(Task details): Among the entries below, count the lines that contain the word "funds". Write down only the total.

(Records for the task):
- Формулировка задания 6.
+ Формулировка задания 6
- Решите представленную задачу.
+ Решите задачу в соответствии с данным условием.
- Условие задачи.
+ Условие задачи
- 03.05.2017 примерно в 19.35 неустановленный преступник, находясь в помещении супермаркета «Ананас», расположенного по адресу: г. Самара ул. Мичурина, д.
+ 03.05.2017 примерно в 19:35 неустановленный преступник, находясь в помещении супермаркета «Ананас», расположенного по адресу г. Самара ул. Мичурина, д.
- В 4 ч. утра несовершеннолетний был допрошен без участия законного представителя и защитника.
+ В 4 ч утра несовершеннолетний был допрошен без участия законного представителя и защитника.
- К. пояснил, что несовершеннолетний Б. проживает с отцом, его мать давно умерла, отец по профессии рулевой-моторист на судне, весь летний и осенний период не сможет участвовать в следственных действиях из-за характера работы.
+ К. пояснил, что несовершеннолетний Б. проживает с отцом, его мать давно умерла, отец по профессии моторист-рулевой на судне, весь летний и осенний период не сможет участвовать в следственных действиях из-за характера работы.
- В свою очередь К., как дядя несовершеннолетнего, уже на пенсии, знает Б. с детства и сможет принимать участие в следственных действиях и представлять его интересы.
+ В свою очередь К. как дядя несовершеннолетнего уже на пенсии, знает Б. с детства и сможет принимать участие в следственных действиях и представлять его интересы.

==

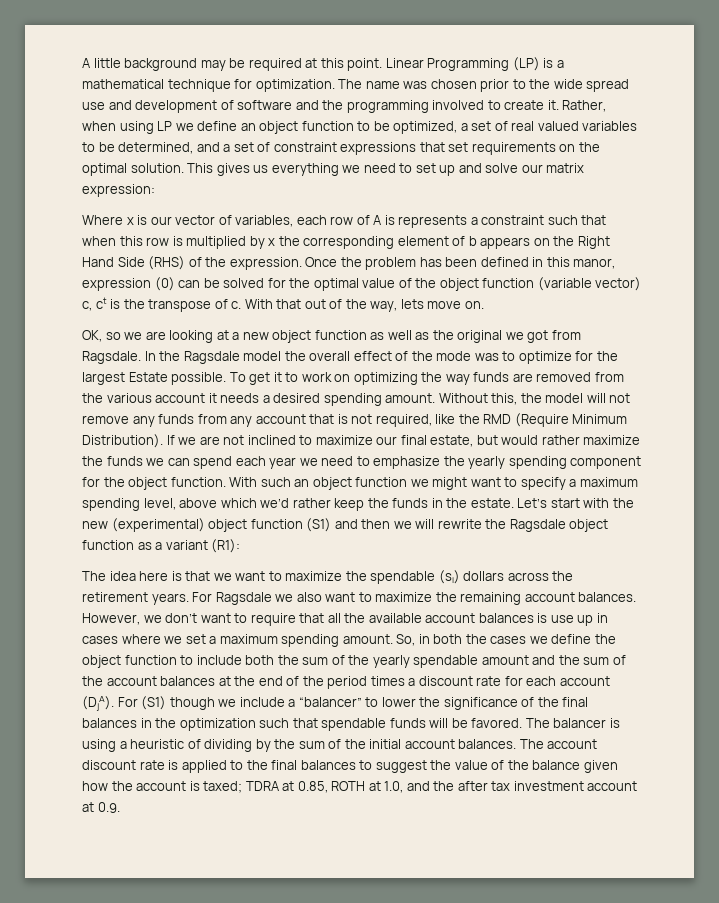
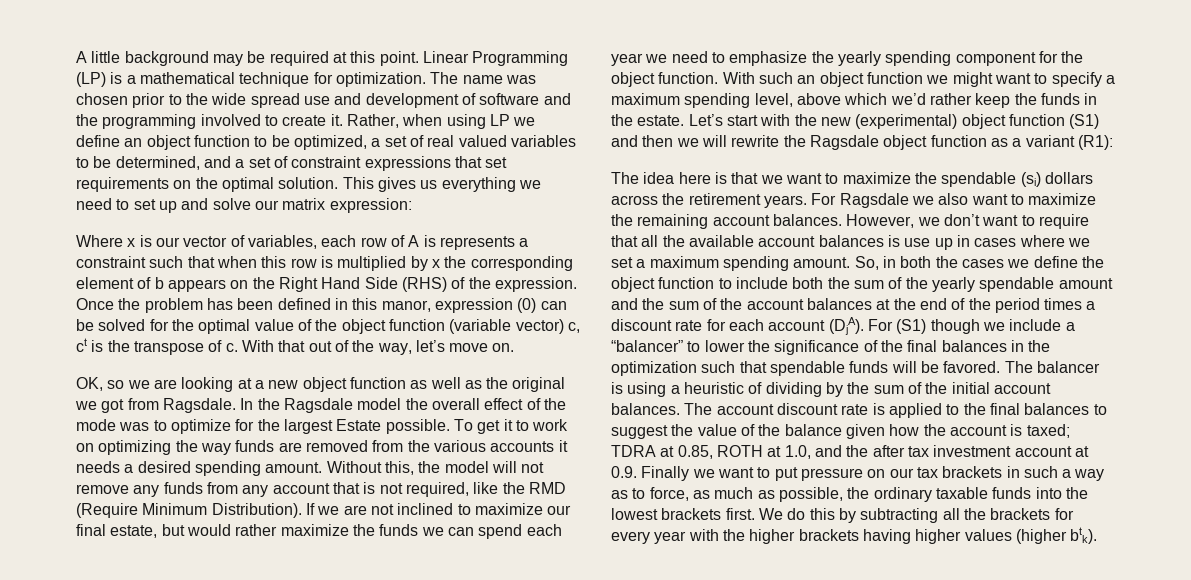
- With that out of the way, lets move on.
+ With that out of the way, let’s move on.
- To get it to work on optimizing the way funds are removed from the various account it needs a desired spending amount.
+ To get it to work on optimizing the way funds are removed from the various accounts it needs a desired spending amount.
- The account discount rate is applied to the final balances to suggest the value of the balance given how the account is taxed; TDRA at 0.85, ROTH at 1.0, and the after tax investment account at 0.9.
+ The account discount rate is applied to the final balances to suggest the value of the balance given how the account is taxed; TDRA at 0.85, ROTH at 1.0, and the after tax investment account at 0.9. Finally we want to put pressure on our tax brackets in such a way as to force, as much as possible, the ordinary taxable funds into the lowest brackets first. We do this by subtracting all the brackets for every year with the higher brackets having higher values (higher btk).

(Response): 3